The prosecution case was supported by 8 witnesses the most important of whom are PW1, Esther Nekesa Mukoya and PW2, Benson Mwangi Gachancha.
PW1 was a girlfriend to the deceased Albert John Kamau and stayed in Silanga Estate at Kibera. In the evening of 28.11.2001 at about 8.00 p.m., she was in her house when the door was pushed from outside. When she opened it the deceased entered, followed by two persons. One of the two, who had a knife, suddenly stabbed the deceased with it. PW1 saw this by the help of a hurricane lamp burning in the room. The room was about 10 feet by 10 feet. She said that she used to see the attacker near or at the local NDP office and believed she identified the attacker as Athony, but was unable to identify the other person in company of the attacker. Later in her story she called the other person Athony and indicated she did not know the name of attacker. They then went out where they remained for about 10 minutes before they left as they threatened to set the house on fire. When the attackers left, the witness sought the help of Mucheru, Joel, Gichuru and Kenya who took the deceased to Bara Clinic for treatment but the deceased soon lost his life while at Bara Clinic. PW1 also confirmed that the night was dark and there was no moonlight. She further confirmed that the person who stabbed the deceased was not among the accused in court nor was his colleague. Nor was Athony who she claimed to have been seeing around and whose face looked familiar. By the time the deceased was taken to Bara Clinic, the witness went to call his relatives and that is why she was not there by the time he died. When later the police arranged a police identification parade, PW1 was unable to identify the man who stabbed the deceased nor his colleague Athony, who accompanied him that night.
PW2 who was a cousin to the deceased, testified that he was in company of the deceased that evening of 28.11.2001. At 8.00 p.m., he was escorting the deceased when near NDP’s office, they were confronted by a group of young men who appeared to be NDP supporters. Around the office, shopkeepers and vegetable vendors were selling their merchandise using lantern and pressure lamplight. The area was at the time tense between people of Kikuyu community and those of the Luo community due to a difference arising from the level of house rents then being charged by landlords, the majority of who were Kikuyu’s. There is some evidence that the deceased and PW2 were attacked by the group numbering about 10. The deceased managed to run away while PW2 fell down after being hit with a blunt object probably a piece of water pipe. When PW2 stood up, he also began running, taking the same root the deceased had gone. He identified the 1st accused who he said was George and whom he said he used to see, as he was at some occasions, his customer in his barber business. PW2 claimed that before they were attacked, he had requested George to inform or persuade the group of young men not to attack or beat the deceased and PW2. However, the said George had indicated that he was not in control of the group and there is nothing he could do.

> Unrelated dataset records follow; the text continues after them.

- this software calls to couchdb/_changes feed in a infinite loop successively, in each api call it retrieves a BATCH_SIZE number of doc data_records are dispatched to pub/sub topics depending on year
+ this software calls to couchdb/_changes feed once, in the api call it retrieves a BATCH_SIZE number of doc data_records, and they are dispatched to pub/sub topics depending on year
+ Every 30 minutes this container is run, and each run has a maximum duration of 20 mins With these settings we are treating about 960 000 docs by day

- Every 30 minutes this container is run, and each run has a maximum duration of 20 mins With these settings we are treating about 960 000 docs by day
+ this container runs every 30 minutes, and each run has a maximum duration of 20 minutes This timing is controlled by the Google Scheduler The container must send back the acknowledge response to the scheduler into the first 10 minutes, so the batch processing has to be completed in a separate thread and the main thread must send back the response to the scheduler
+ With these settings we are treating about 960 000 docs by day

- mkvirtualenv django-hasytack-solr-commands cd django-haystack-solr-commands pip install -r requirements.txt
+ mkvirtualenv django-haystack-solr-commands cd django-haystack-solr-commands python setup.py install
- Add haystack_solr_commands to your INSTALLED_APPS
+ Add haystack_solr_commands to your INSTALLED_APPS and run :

He also in court identified the 2nd accused as one of NDP Youth Wingers but insisted that he did not play any particular part in attacking the witness that evening. When PW2 arrived at PW1’s house he saw some youths outside the house but none of them was in this court during this trial. When he finally reached PW1’s house in company of one Sammy Ndungu and John Njenga they pushed in the door and found the deceased lying down injured. PW1 one Esther was not there and they carried him to Bara Hospital where he later died. At the Police identification parade PW2 identified the two accused as those who were in the group of the NDP Youths, which confronted the witness and the deceased near NDP office. He confirmed that the 1st accused did not harass or beat the witness nor the deceased. He admitted that the night and place where the incident took place was dark. So was the corridor leading to PW1’s house.
PW3, Sgt. Joseph Mathenge accompanied by several of his colleagues and being led by PW2 went to Silanga, Kibera near NDP office and arrested about 7 suspects who were NDP Youth Wingers. This was two days after the death of the deceased and it was at night. Before such arrest no names of suspects had been fronted by any of the witnesses. More, it appears, could have been arrested if they did not escape from the NDP office. 1st accused was pointed out by PW2 while accused two was arrested because he was generally pointed out by the members of the deceased’s family.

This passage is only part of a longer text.